11. (Agomelatine or Alaproclate or Amoxapine or Amineptine or Amitriptylin*e or Amitriptylinoxide or Atomoxetine or Befloxatone or Benactyzine or Binospirone or Brofaromine or (Buproprion or Amfebutamone) or Butriptyline or Caroxazone or Cianopramine or Cilobamine or Cimoxatone or Citalopram or (Chlorimipramin* or Clomipramin* or Chlomipramin* or Clomipramine) or Clorgyline or or Clovoxamine or (CX157 or Tyrima) or Demexiptiline or Deprenyl or (Desipramine* or Pertofrane) or Desvenlafaxine or Dibenzepin or Diclofensine or Dimetacrin*e or Dosulepin or Dothiepin or Doxepin or Duloxetine or Desvenlafaxine or DVS-233 or Escitalopram or Etoperidone or Femoxetine or Fluotracen or Fluoxetine or Fluvoxamine or (Hyperforin or Hypericum or St John*) or Imipramin*e or Iprindole or Iproniazid* or Ipsapirone or Isocarboxazid* or Levomilnacipran or Lofepramine* or (“Lu AA21004” or Vortioxetine) or "Lu AA24530" or (LY2216684 or Edivoxetine) or Maprotiline or Melitracen or Metapramine or Mianserin or Milnacipran or Minaprine or Mirtazapine or Moclobemide or Nefazodone or Nialamide or Nitroxazepine or Nomifensine or Norfenfluramine or Nortriptylin*e or Noxiptilin*e or Opipramol or Oxaflozane or Paroxetine or Phenelzine or Pheniprazine or Pipofezine or Pirlindole or Pivagabine or Pizotyline or Propizepine or Protriptylin*e or Quinupramine or Reboxetine or Rolipram or Scopolamine or Selegiline or Sertraline or Setiptiline or Teciptiline or Thozalinone or Tianeptin* or Toloxatone or Tranylcypromine* or Trazodone or Trimipramine or Venlafaxine or Viloxazine or Vilazodone or Viqualine or Zalospirone).mp.

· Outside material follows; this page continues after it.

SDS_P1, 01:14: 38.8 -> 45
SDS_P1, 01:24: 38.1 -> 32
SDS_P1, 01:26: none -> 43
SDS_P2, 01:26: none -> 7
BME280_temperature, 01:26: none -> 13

13. randomized controlled trial.pt.
14. controlled clinical trial.pt.
20. (control$ adj3 (trial or study)).ab,ti.
21. ((singl$ or doubl$ or tripl$ or trebl$) adj3 (blind$ or mask$ or dummy)).mp.

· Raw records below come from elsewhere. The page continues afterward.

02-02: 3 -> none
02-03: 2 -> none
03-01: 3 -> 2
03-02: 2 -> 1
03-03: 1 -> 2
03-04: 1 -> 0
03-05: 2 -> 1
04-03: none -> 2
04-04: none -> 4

22. exp “SLEEP INITIATION AND MAINTENANCE DISORDERS”/dt [drug therapy]
23. (animals not (humans and animals)).sh.
25. 24 not 23
[Condition + Intervention + RCT Filter]
26. (6 and 12 and 25)
Contributions of authors
All authors helped to develop the research question, provided comments and suggestions on draft versions of the protocol and have approved the current version.

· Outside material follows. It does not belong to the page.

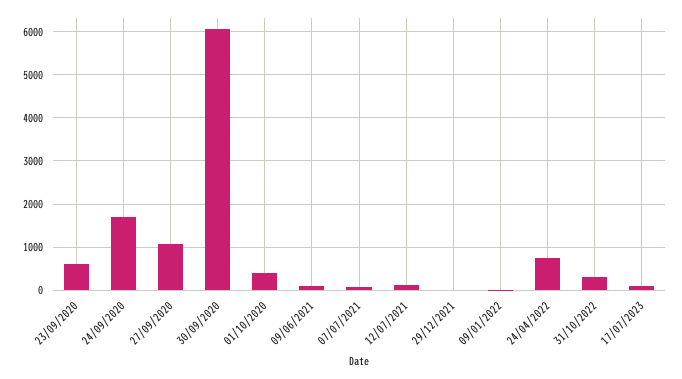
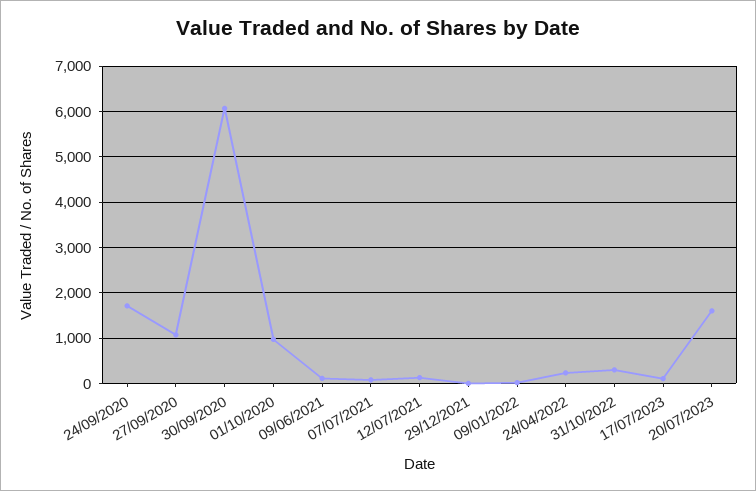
23/09/2020: 600 -> none
01/10/2020: 400 -> 1000
24/04/2022: 800 -> 200
20/07/2023: none -> 1600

HE and SW wrote the protocol.
AM wrote the search strategy.
Declarations of interest
SW has received honoraria for lectures from pharmaceutical companies making antidepressants, although none since 2009. SW has no financial interest in any pharmaceutical company.
ALM: Since medical qualification ALM has worked as Director of Clinical Pharmacology in SmithKlineBeecham and has dormant pension contributions through a third party pension provider. He has received research support from Wyeth, Medtronic and Organon on behalf of his employers at the time and been a speaker and/or accepted hospitality from Eli Lilly, Astra Zeneca, Lundbeck, Pfizer, Medtronic and Servier.
DB: On behalf of his employer DB has held research grants from Bristol-Myers Squibb, Cephalon, Eli Lilly Ltd, GlaxoSmithKline, H. Lundbeck A/S, Pierre Fabre, Pfizer Ltd, Roche and Vernalis Ltd. He has served on advisory boards hosted by Astra Zeneca, Bristol-Myers Squibb, Eli Lilly Ltd, GlaxoSmithKline, Grunenthal, H. Lundbeck A/S, Pierre Fabre, and Pfizer Ltd. He is a past president of Depression Alliance and current Medical Patron of Anxiety UK.
HE and A Mayers have no interests to declare.